VMware & Salesforce Percolate Java Cloud

Shouldn’t Oracle Be Doing This?
So VMware and Salesforce’s heralded little secret is a joint Java cloud for developers. A little off the beaten tract for Salesforce whose own widgetry is based on a proprietary Apex language and who isn’t exactly in the developer-catering business but a sensible, non-competitive infrastructure consort for VMware, who’s got to justify its odd $420 million acquisition of SpringSource, the open source-based Java framework, and latch onto the developer base before it drifts off to Azure or some other cloud.

It’s called the first mission-critical deployment environment for enterprise Java apps in the cloud. It’s still in the oven though and won’t be available as developer preview until later this year when pricing will be announced.

This “enterprise” cloud will be called VMforce and will ride on Salesforce’s Force.com platform. The two companies say they’re both going to sell and support the thing, targeting the six million-odd Java developers that are supposed to be out there, including the two million-odd developers using the Spring framework, and get them building so-called Cloud 2 apps that are social – or at least collaborative – and work on any mobile device like the iPad in real-time.

They say VMforce will “dramatically simplify how enterprises and enterprise Java developers can harness the economics of cloud computing without compromising the flexibility, control and choice they require.”

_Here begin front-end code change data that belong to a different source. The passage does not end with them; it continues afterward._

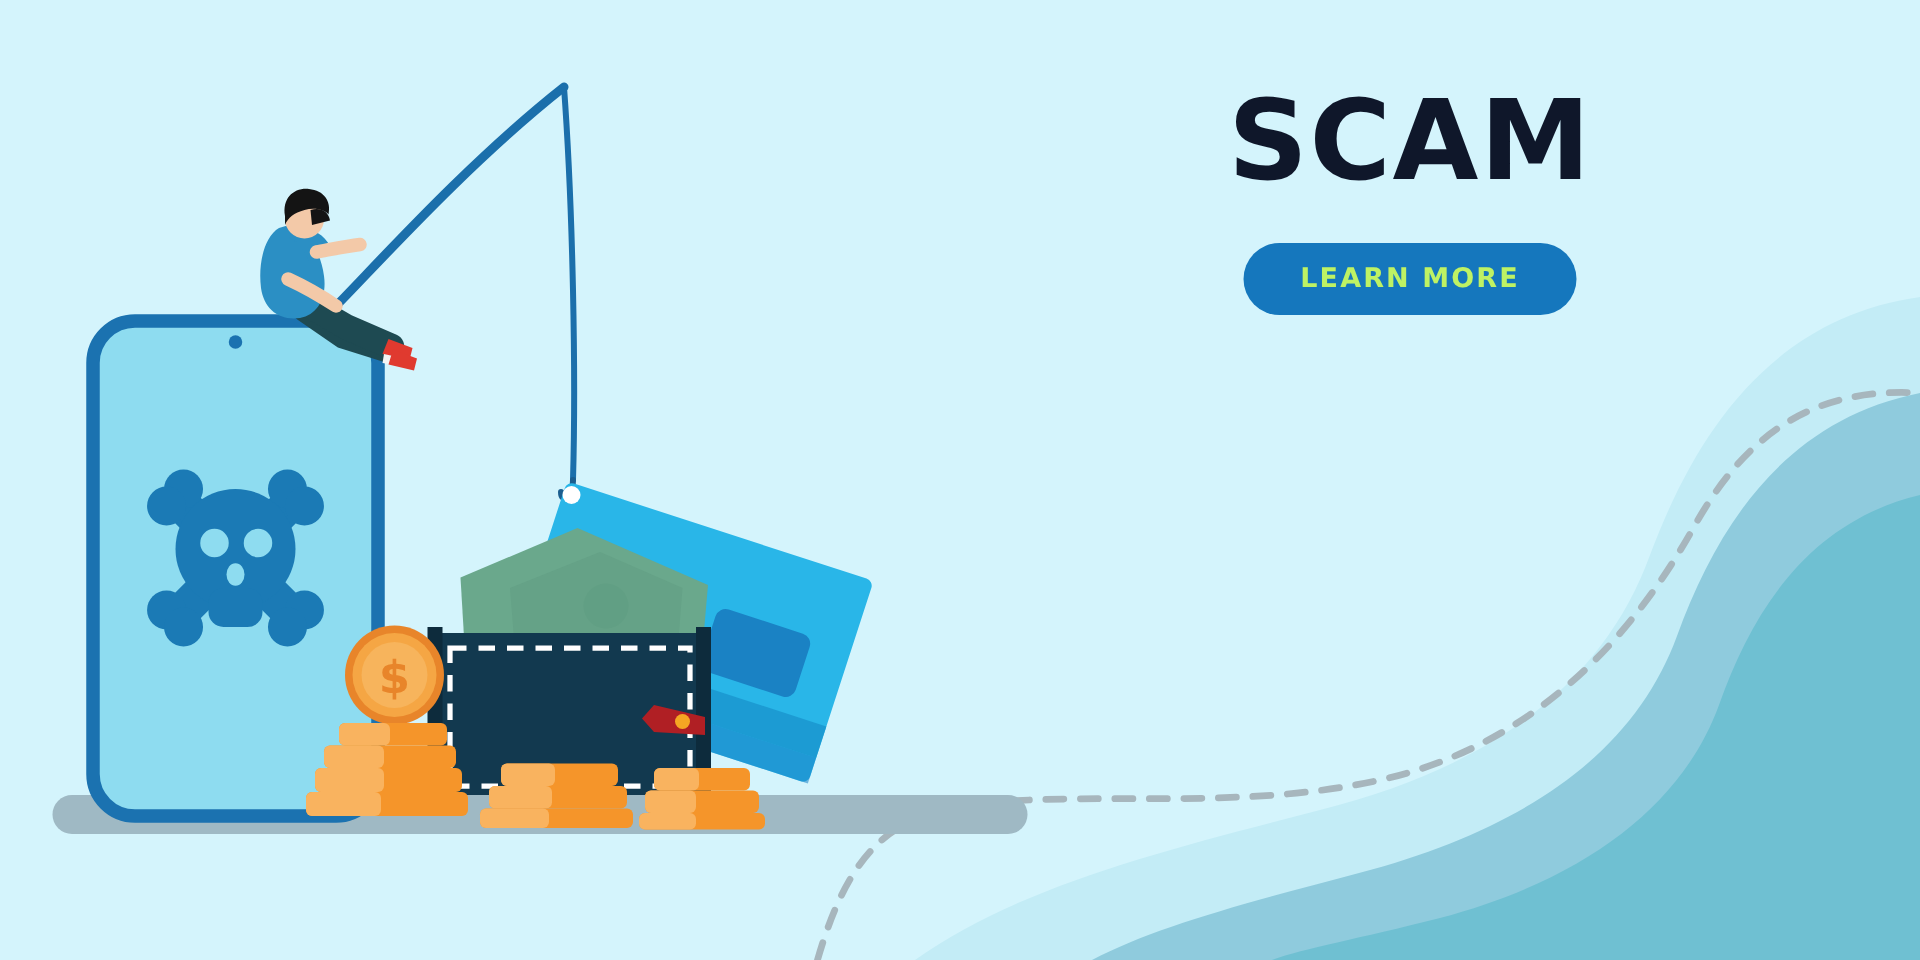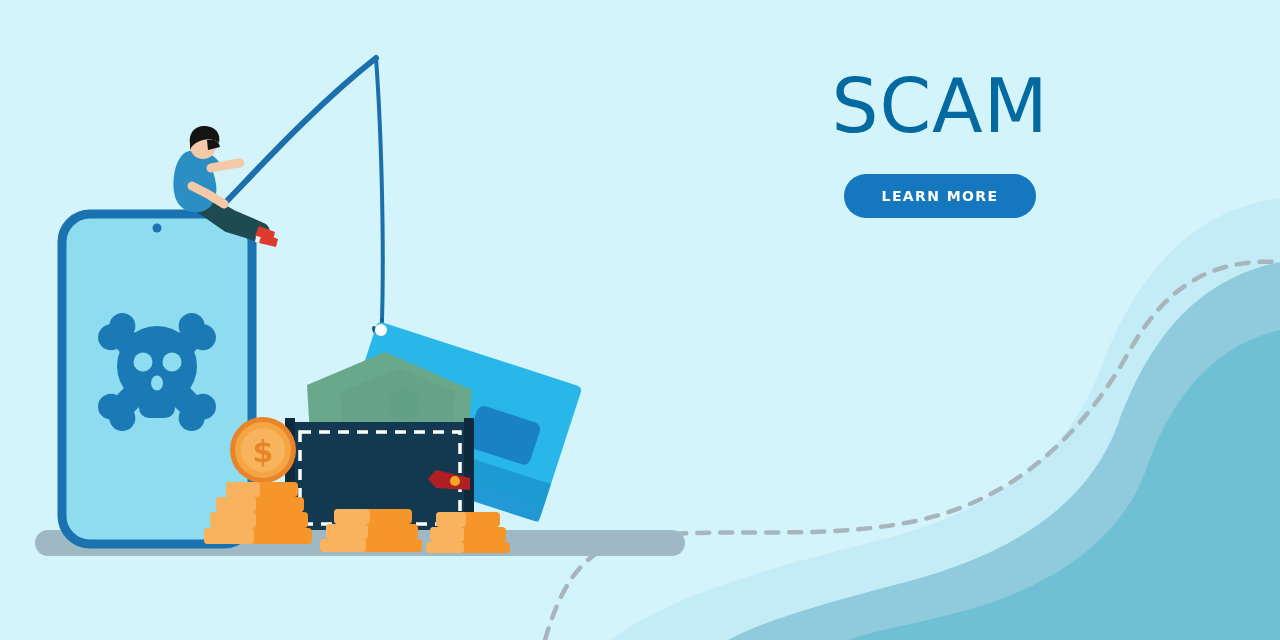--- a/index.html
+++ b/index.html
@@ -45,25 +45,25 @@
     position: absolute;
     left: 700px;
     top: 52px;
     width: 480px;
     text-align: center;
   }
 
   #title {
     font-family: "DejaVu Sans", sans-serif;
     font-size: 74px;
-    font-weight: normal;
+    font-weight: bold;
     letter-spacing: 1px;
-    color: #0369a1;
+    color: #0f172a;
     line-height: 1.05;
-    margin: 16px 0 0 0;
+    margin: 4px 0 0 0;
   }
 
   #paragraph {
     margin: 22px auto 0 auto;
     width: 452px;
     font-family: "DejaVu Sans", sans-serif;
     font-size: 13.2px;
     line-height: 18px;
     color: #1c1c22;
     text-align: justify;
@@ -71,26 +71,26 @@
     word-spacing: 0.5px;
   }
 
   #cta-wrap {
     margin-top: 28px;
   }
 
   #cta-button {
     display: inline-block;
     background: #1577bd;
-    color: #ffffff;
+    color: #bef264;
     border: none;
     border-radius: 26px;
     padding: 15px 38px 15px 38px;
     font-family: "DejaVu Sans", sans-serif;
-    font-size: 14px;
+    font-size: 18px;
     font-weight: bold;
     letter-spacing: 1.4px;
     cursor: pointer;
     line-height: 1;
   }
 </style>
 </head>
 <body>
 
 <div id="stage">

According to a canned statement attributed to VMware CEO Paul Maritz, “Companies are looking for solutions that deliver the benefits of cloud computing while leveraging existing resources, expertise and infrastructure. By creating a dramatically simplified solution for modern application development, VMforce is a significant step forward in offering our customers a path that bridges existing internal investments with the resources and flexibility of the cloud.”

VMforce is supposed to support standard Java code, such as plain old Java objects (POJOs), Java Server Pages (JSPs) and Java servlets, through the Spring Framework. Java apps built with Spring promise to be easy to port to VMforce and vice versa. VMforce is supposed to make them scale automatically.

It’s also supposed to be global and obviously provide a vSphere-based virtualization platform as well as orchestration and management technology, a relational cloud database, a development platform and collaboration services, application run-time, development framework and tooling.

Naturally Red Hat, which wants to compete with VMware, thinks JBoss is a better app development platform for the cloud, that it is easier, seamless, has a broader user base, and a broader range of apps can be developed.

VMforce will use the Spring Framework and the Eclipse-based SpringSource Tool Suite. VMforce apps will run on the tc Server run-time, the enterprise version of Apache Tomcat, the lightweight application server that’s supposed to optimized for virtual and cloud environments.

As part of Force.com, the apps will have access to Salesforce’s newfangled Chatter Services, its Facebook-like collaboration widgetry. And as part of Force.com, developers will have access to its pre-built business services that can be configured into their apps without any custom coding, stuff like search, identity and security, workflow, reporting and analytics, a Web Services integration API and mobile deployment.

VMware’s vCloud technology is supposed to automatically manage the software stack that powers VMforce applications. It’s called the Java applications’ onramp to the cloud, automating their wiring to the Force.com database and managing the underlying vSphere virtualization platform.